## Your goal
All lines in the material below that hold "lrow" should be found and copied.

## Data excerpts
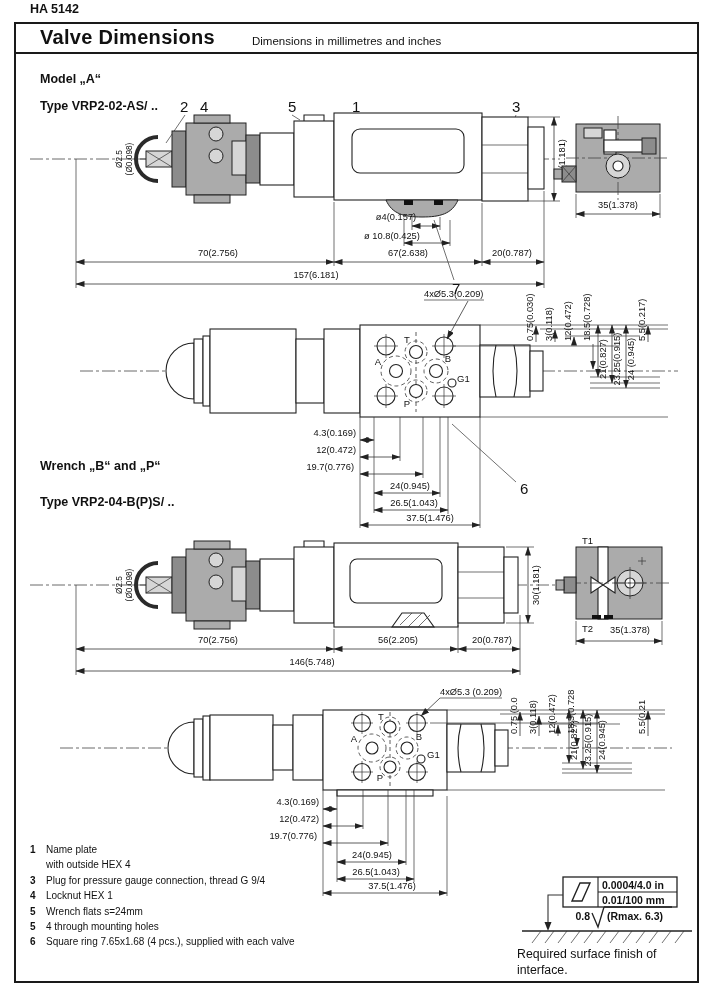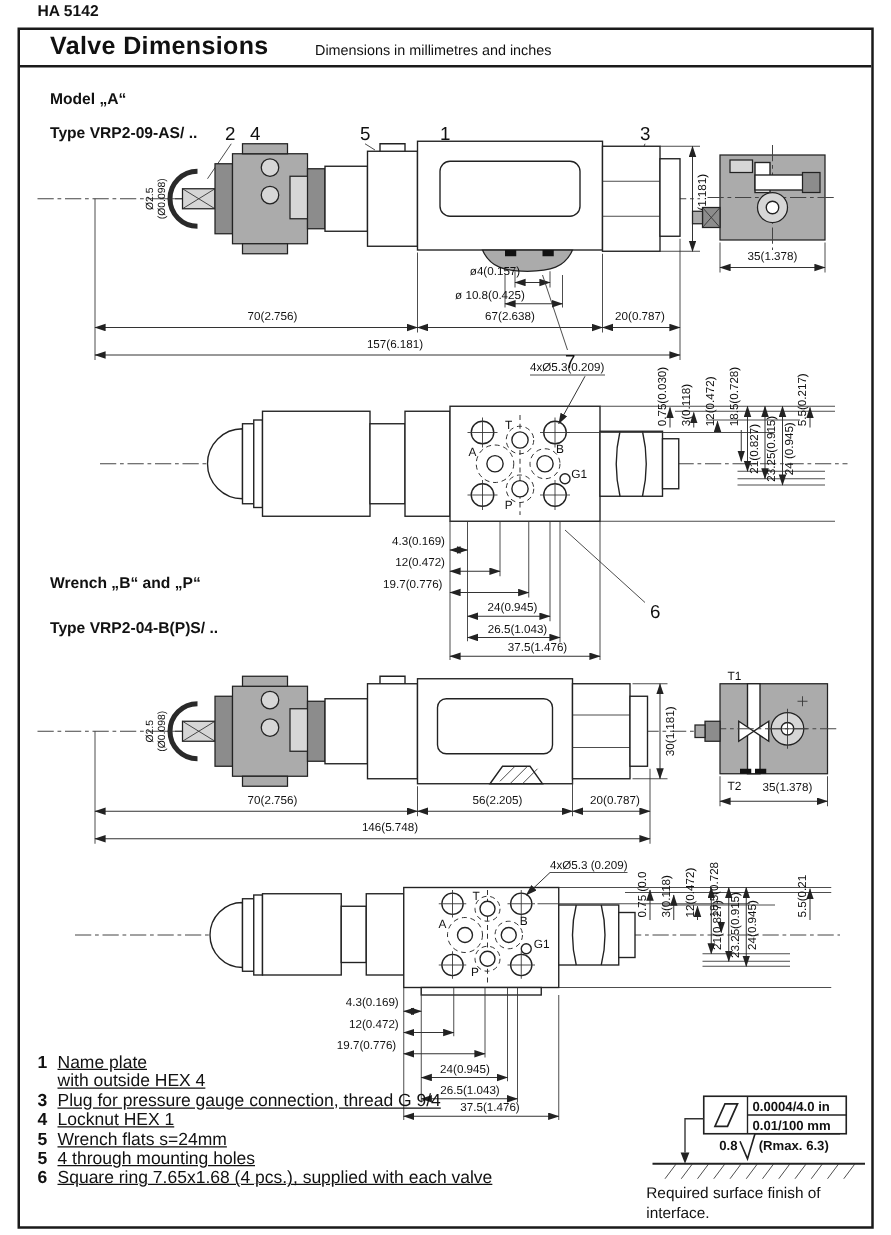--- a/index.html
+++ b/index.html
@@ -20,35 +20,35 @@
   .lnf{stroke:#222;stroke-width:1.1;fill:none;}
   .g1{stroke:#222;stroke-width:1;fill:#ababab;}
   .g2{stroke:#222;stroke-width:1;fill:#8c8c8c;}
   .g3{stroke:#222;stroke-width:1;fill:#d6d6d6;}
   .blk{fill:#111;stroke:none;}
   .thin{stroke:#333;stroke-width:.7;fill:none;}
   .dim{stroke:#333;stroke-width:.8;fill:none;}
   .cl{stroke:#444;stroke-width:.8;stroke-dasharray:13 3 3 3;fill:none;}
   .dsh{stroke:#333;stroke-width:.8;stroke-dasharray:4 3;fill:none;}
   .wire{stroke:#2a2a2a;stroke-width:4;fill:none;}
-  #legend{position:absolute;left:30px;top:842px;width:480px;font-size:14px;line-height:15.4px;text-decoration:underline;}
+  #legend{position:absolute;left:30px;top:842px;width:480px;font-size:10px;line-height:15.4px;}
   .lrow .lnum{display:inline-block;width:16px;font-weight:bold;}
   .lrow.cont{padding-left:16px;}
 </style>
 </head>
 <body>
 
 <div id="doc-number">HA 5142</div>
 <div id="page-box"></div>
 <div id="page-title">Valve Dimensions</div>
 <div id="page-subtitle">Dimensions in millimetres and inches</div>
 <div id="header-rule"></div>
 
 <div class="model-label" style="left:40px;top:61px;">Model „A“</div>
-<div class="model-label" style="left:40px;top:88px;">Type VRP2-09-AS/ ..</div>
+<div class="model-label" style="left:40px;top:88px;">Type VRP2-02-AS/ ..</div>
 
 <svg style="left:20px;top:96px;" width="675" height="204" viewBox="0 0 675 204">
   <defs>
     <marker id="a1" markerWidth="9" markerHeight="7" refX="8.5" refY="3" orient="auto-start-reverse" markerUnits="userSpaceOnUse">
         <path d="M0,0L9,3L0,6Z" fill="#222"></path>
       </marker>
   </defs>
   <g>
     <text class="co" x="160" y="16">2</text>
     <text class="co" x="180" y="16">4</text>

==

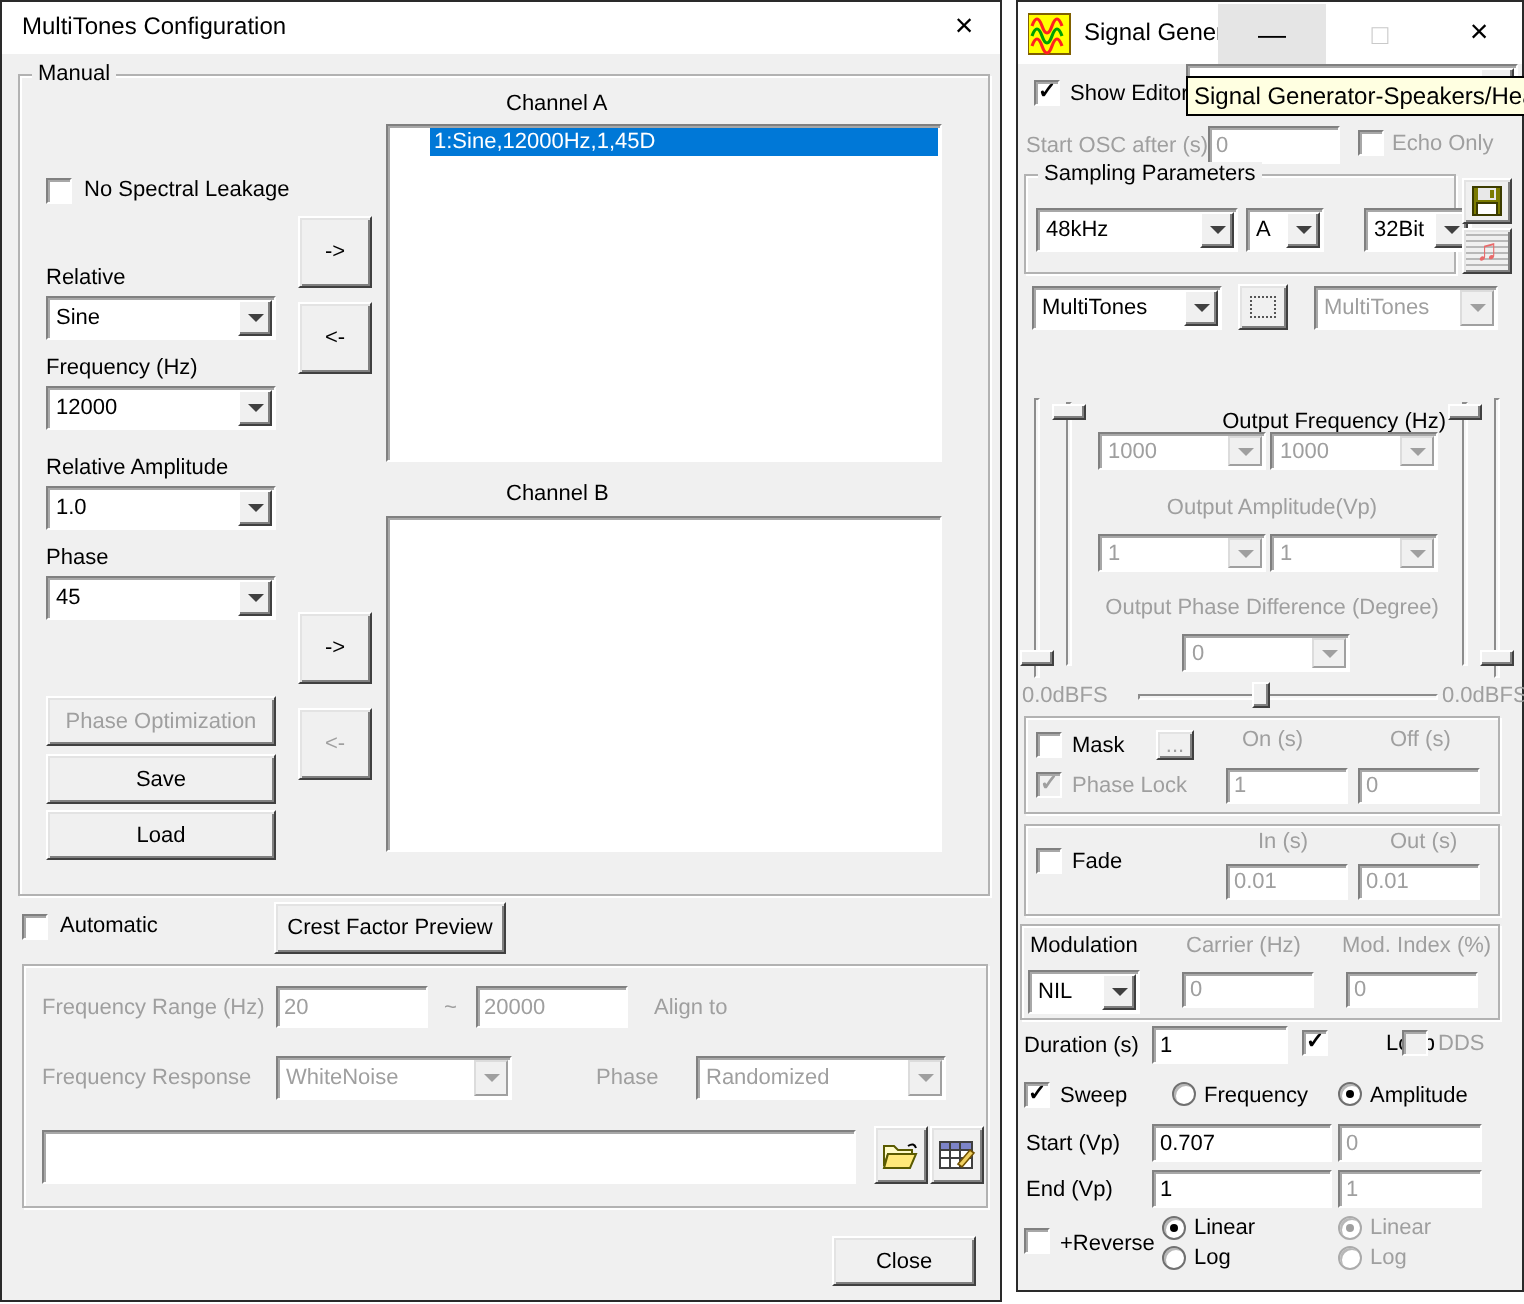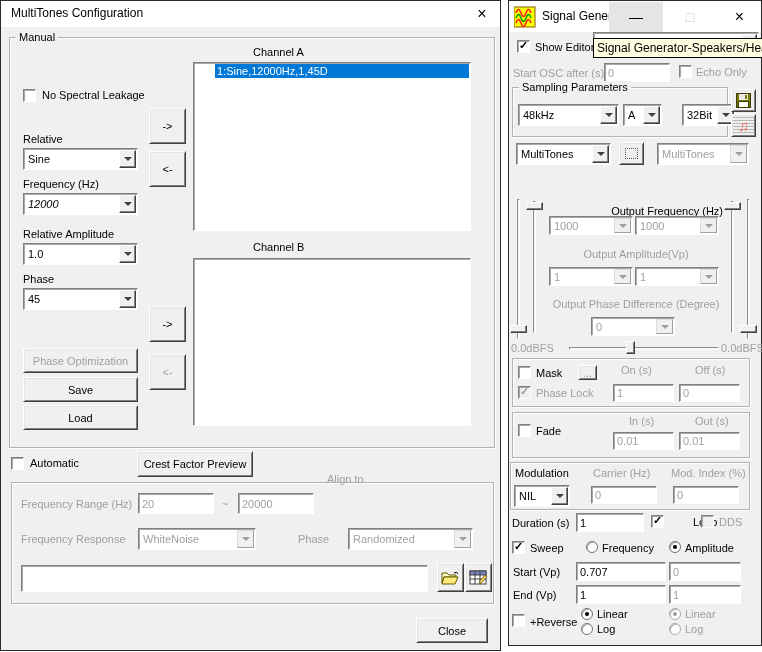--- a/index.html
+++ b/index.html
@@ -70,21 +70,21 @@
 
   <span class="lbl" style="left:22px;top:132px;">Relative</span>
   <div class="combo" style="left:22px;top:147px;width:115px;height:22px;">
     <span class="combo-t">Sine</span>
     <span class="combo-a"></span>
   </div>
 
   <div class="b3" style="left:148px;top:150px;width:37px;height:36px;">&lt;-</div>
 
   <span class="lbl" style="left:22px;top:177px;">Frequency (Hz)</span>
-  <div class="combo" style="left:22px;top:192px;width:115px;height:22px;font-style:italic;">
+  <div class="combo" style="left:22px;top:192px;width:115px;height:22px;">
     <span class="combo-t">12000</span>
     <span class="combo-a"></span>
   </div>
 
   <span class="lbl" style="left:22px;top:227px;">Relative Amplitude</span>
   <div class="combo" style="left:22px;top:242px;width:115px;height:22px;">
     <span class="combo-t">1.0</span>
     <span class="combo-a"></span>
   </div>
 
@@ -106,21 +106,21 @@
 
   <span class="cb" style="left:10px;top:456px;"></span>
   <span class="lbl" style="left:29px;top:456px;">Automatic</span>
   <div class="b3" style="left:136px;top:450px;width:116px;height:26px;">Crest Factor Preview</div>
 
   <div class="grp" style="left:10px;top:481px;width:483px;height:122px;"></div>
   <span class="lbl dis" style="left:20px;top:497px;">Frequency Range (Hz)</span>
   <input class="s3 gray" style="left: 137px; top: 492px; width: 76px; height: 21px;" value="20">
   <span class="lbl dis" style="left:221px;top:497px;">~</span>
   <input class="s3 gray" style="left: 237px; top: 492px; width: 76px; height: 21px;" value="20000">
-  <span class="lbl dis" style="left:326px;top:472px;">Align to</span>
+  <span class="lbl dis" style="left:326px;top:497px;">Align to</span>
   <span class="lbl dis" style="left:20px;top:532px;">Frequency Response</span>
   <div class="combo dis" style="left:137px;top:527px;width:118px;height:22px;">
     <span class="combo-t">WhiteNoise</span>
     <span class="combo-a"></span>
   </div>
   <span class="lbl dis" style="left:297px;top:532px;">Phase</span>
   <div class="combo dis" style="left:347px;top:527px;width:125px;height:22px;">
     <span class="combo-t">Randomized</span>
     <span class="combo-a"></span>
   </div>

## Answer to this exercise
   .lrow .lnum{display:inline-block;width:16px;font-weight:bold;}
   .lrow.cont{padding-left:16px;}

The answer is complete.